The hike wasn’t so strenuous until the end, when we had to surmount a brutal staircase that weaved it’s way all the way up a huge steep hill. But it was the last stretch, so we found the motivation to push through. Plus, I knew there was a waterfall up there, and that’s what I had really come here for. So we rounded the top and found again a small little village, this the one we were to stay in tonight. And we were led to our room, which was… less than ideal, but it was only one night so whatever. It was very ‘rustic.’ Two low beds, hard as rocks, one dim little light. Very romantic.

But afterwards I got to swim in the waterfall!!! This has been a highlight of my travels thus far. Unfortunately nobody really wanted to swim with me. Some of them took a token dip (not even their heads smh), but I was left alone to frolic to my heart’s content.
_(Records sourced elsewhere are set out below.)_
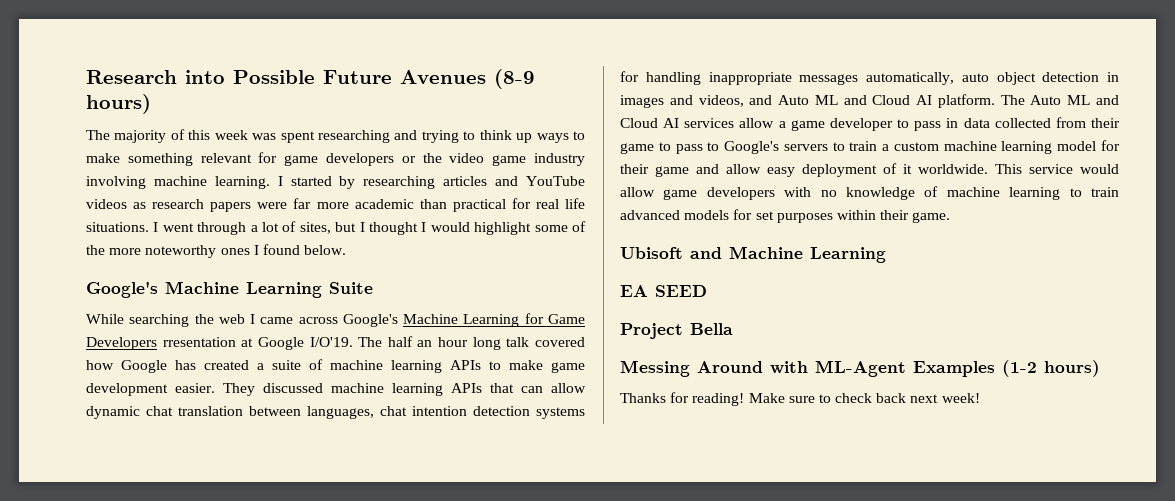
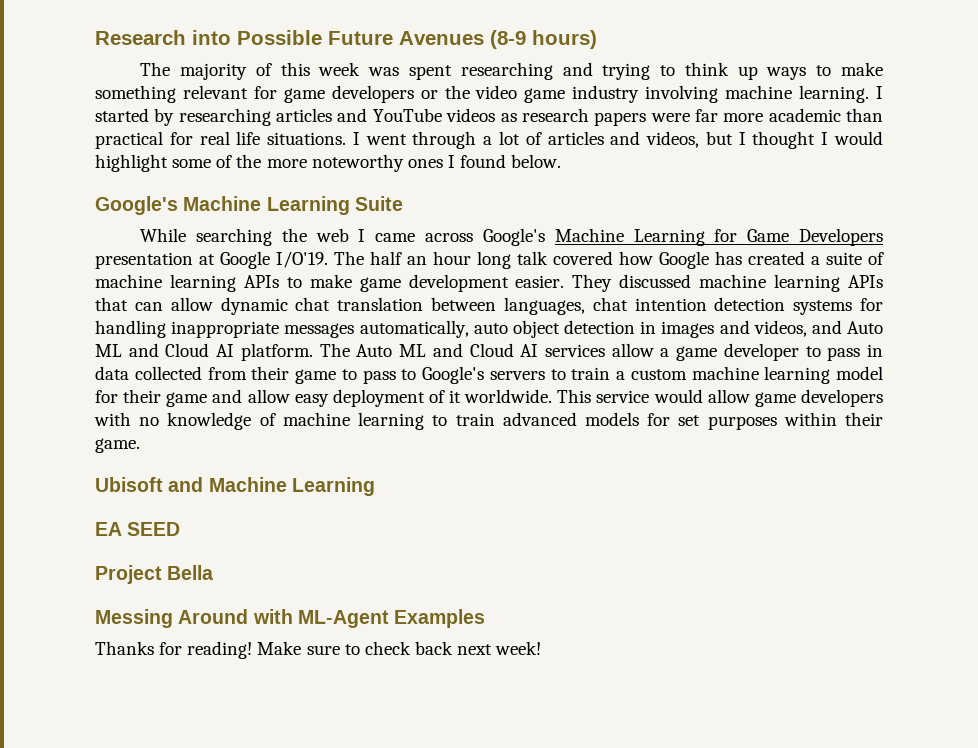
[299,222,331,234] sites, -> [547,131,700,148] articles and videos,
[162,337,236,347] rresentation -> [95,252,193,269] presentation
[1002,360,1100,377] (1-2 hours) -> (486, 618) none

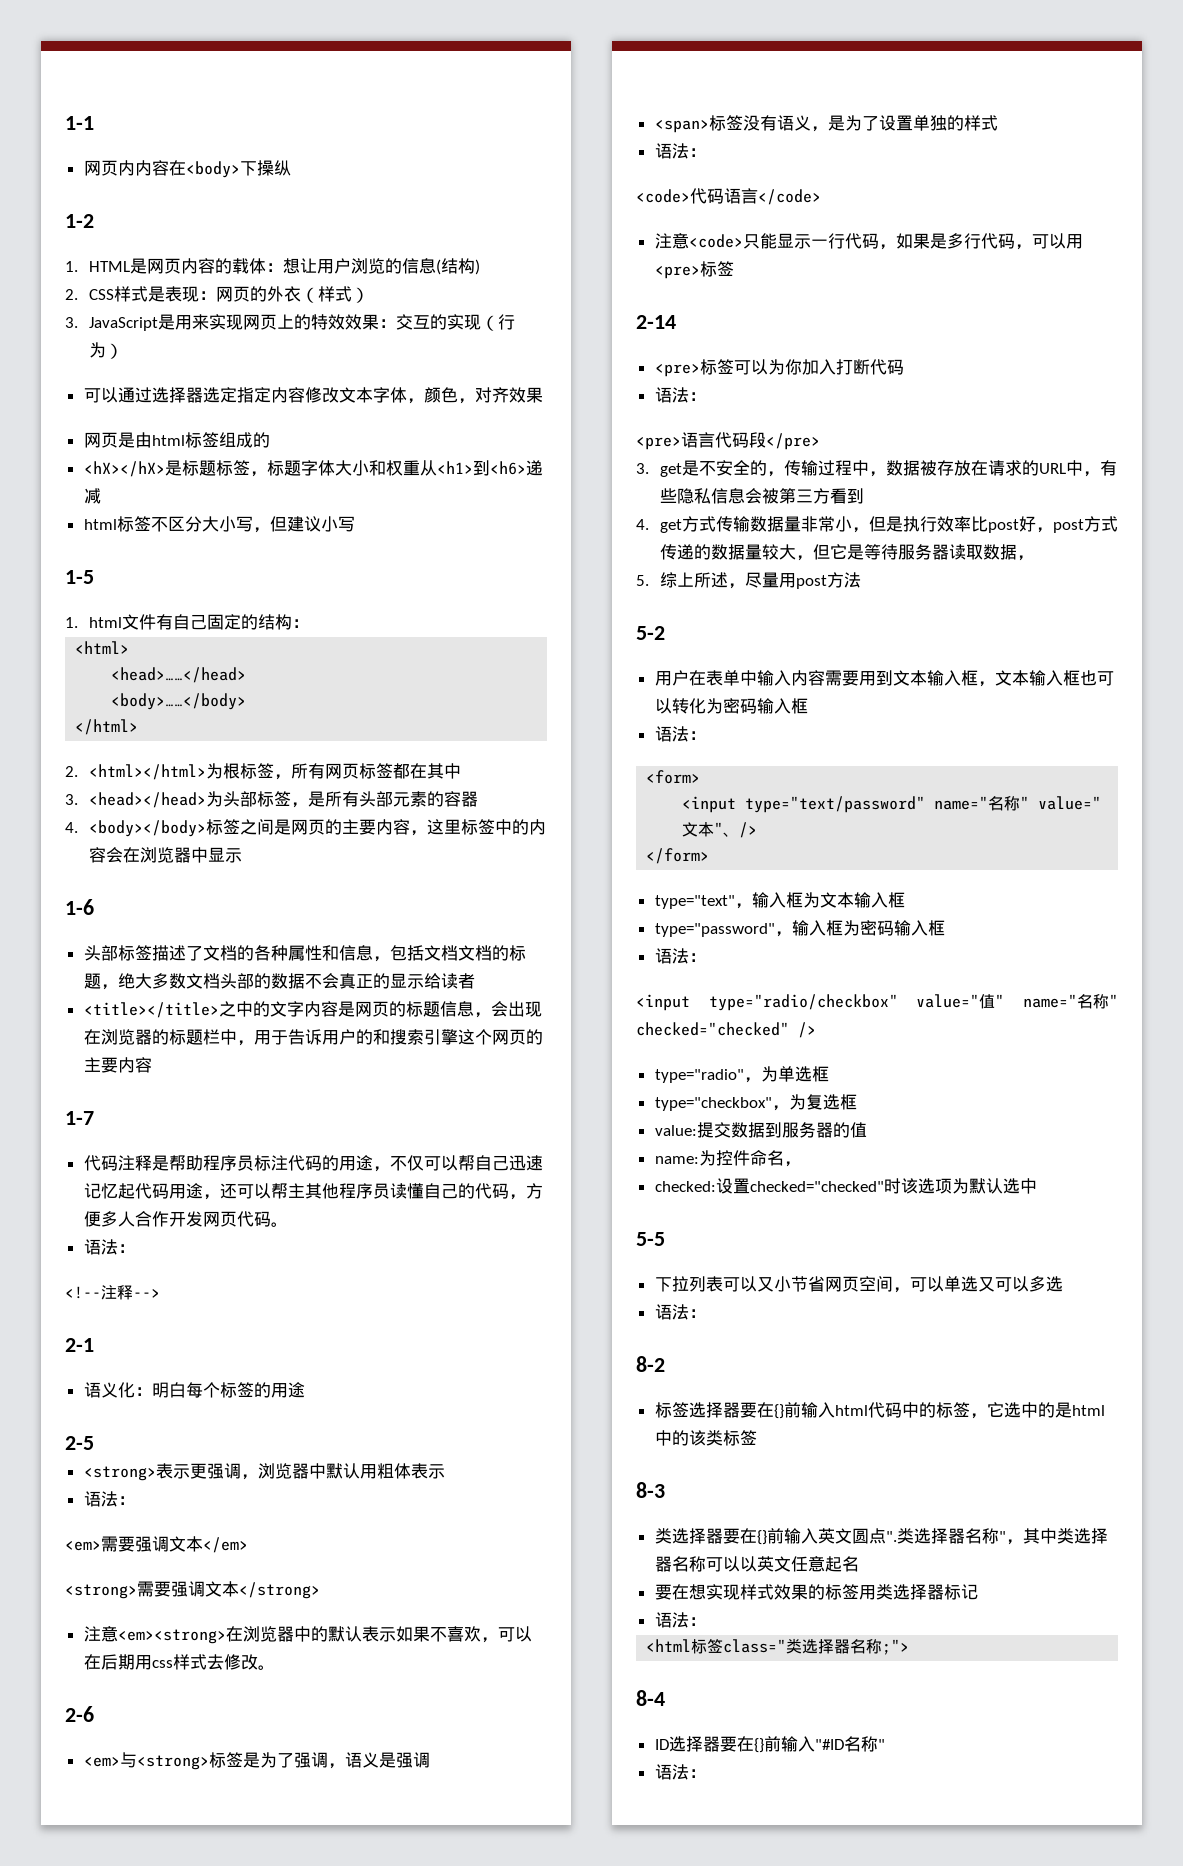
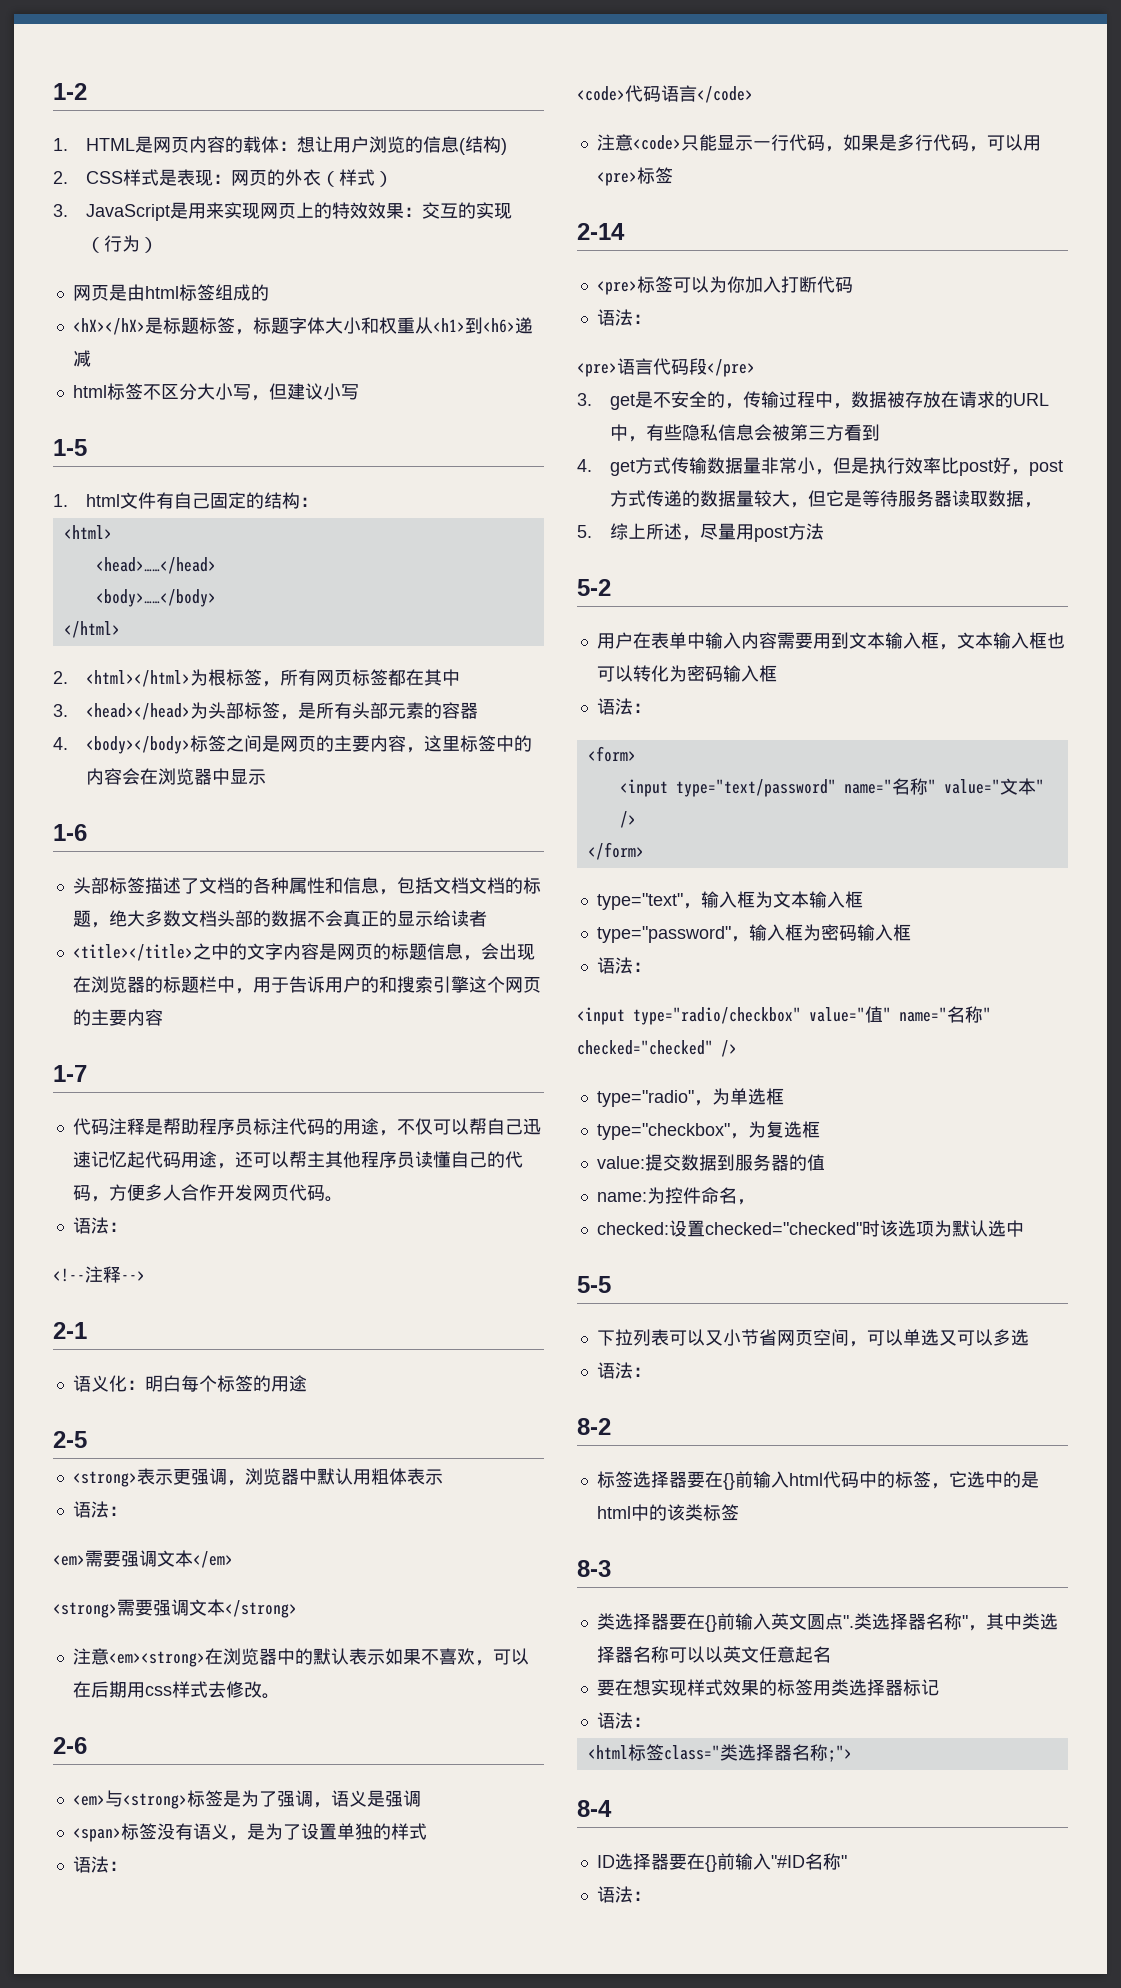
[65,116,94,130] [83,160,291,178] 1-1 // 网页内内容在<body>下操纵 // -> (53, 91) none
[83,387,543,404] // 可以通过选择器选定指定内容修改文本字体，颜色，对齐效果 -> (158, 245) none
[723,832,740,837] 、 -> (1044, 786) none

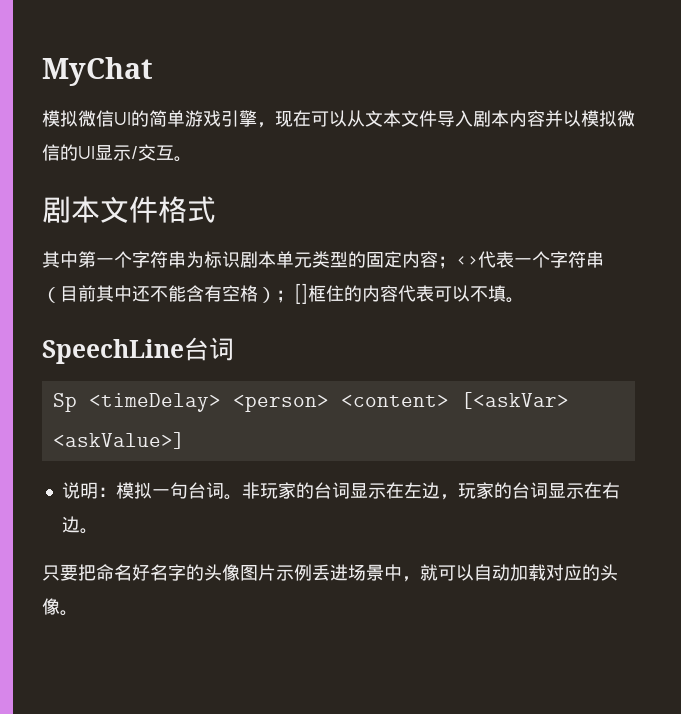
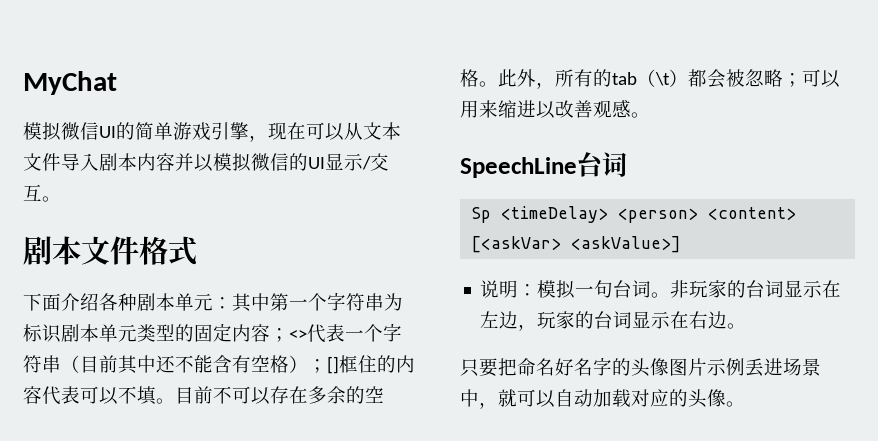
(216, 209) none -> [23,293,232,311] 下面介绍各种剧本单元：
(524, 300) none -> [175,386,384,405] [460,69,840,89] [460,100,650,119] 目前不可以存在多余的空格。此外，所有的tab（\t）都会被忽略；可以用来缩进以改善观感。

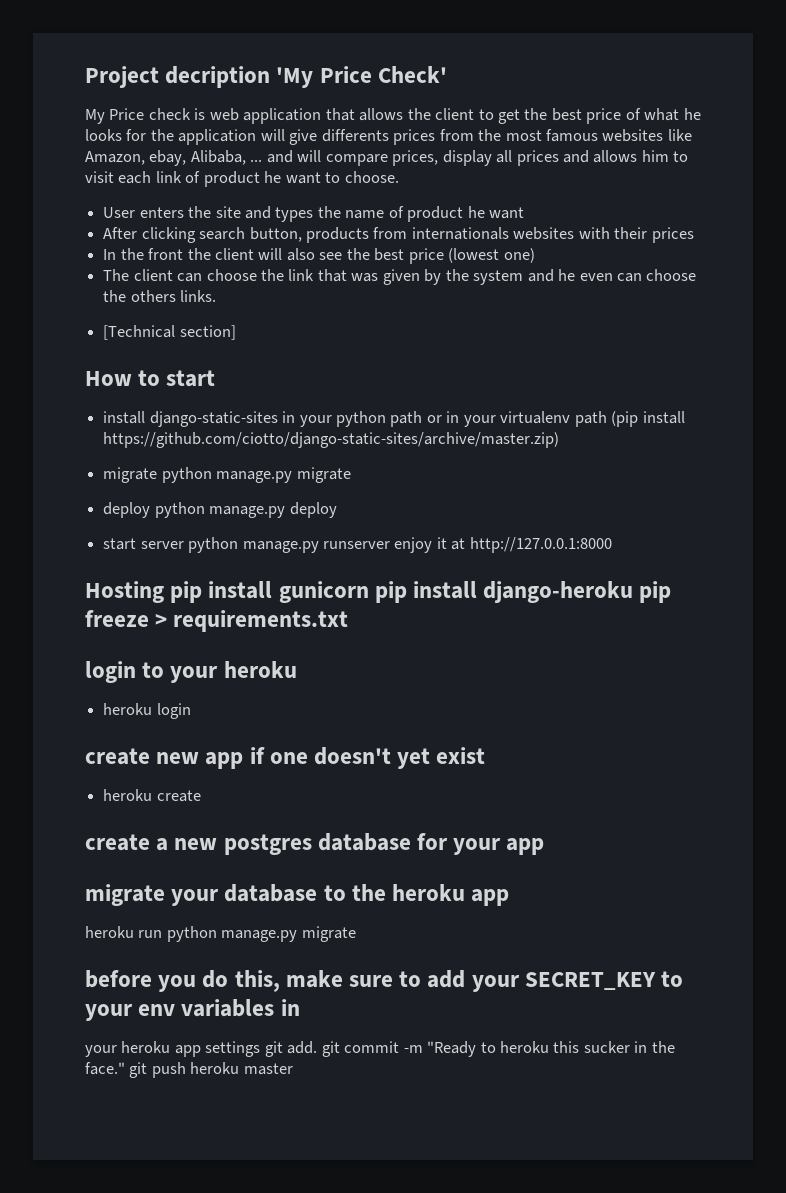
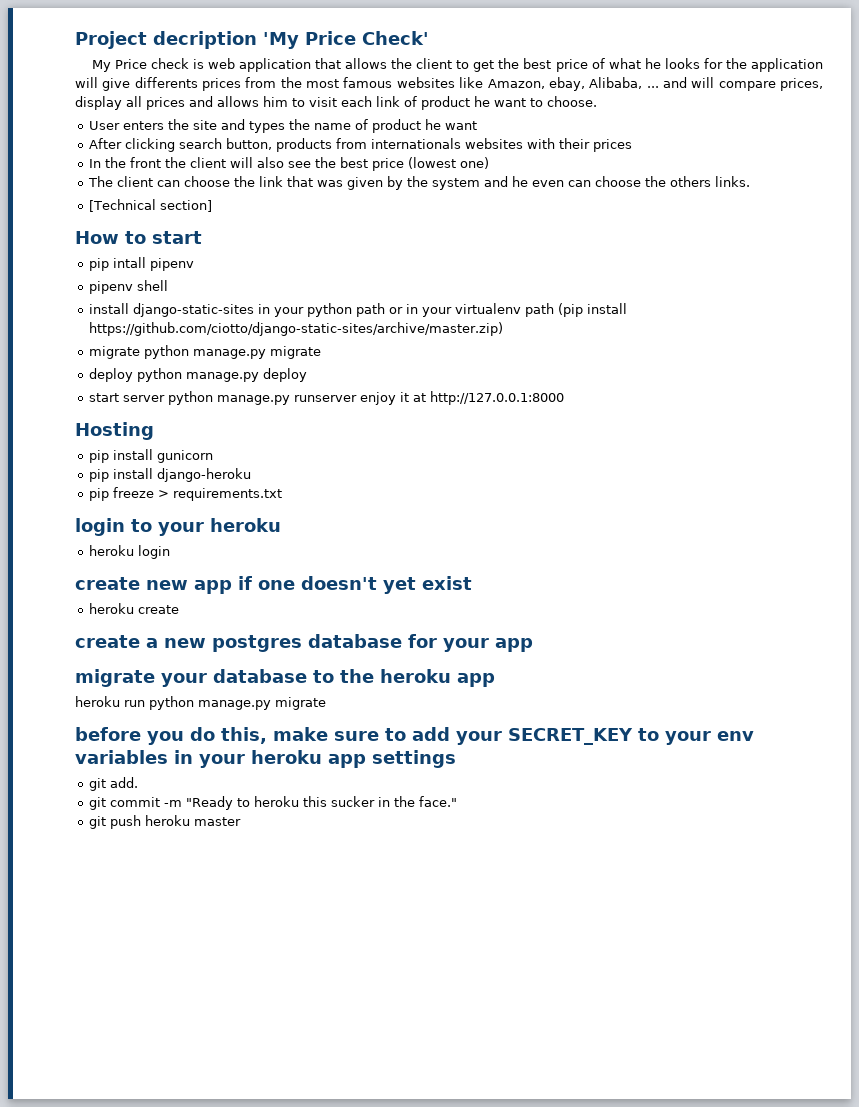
(216, 378) none -> [88,257,194,271] [88,280,168,294] // pip intall pipenv // pipenv shell
(164, 592) none -> (154, 431) //
(369, 592) none -> (213, 456) //
(634, 592) none -> (251, 475) //
(300, 1007) // -> (193, 757) none
(261, 1049) none -> (456, 759) //
(318, 1047) none -> (138, 782) //
(125, 1068) none -> (457, 801) //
I had a ton of fun exploring the lower and upper falls, climbing on rocks, trying to not inadvertently kill myself on the slippery stones.

Viva la vida baby
The water falls

We ended the day much the same as day one: dinner (more momo), cards, and everybody but me smoking a copious amount of cigarettes.

Day three was pretty chill. We went without Manish up on a hike even higher into the hills, and we got to see lots of local farm life on the way. It was someone interesting, if a little too hot and sweaty, but alas. At the top Nischal asked some people to make us tea, and we hung out with them for a little bit. We had a great view of the mountains up here, but unfortunately it doesn’t translate well to photos at this distance.

Also, Nischal bought a chicken for his pregnant wife. And they say romance is dead!

Up in the village
The boat ride that came later

The rest of the trip concerned getting back to the resort, where we had left our bikes. We hiked down from this higher village, and in the village where we stayed Nischal had someone butcher our poor chicken. For my part, I again went to swim in the waterfall, this time all alone. I explored further down the river and laid in the sun for a good bit. Simple things.

After this we gathered up our stuff for the last time and set off back towards the lake, where this time we actually cut down to the shore and hopped on a little rowboat. This was a lot of fun and made me think of kayaking in New England. We crossed the lake and ended up back at the resort, and there we took lunch before heading back to Kathmandu.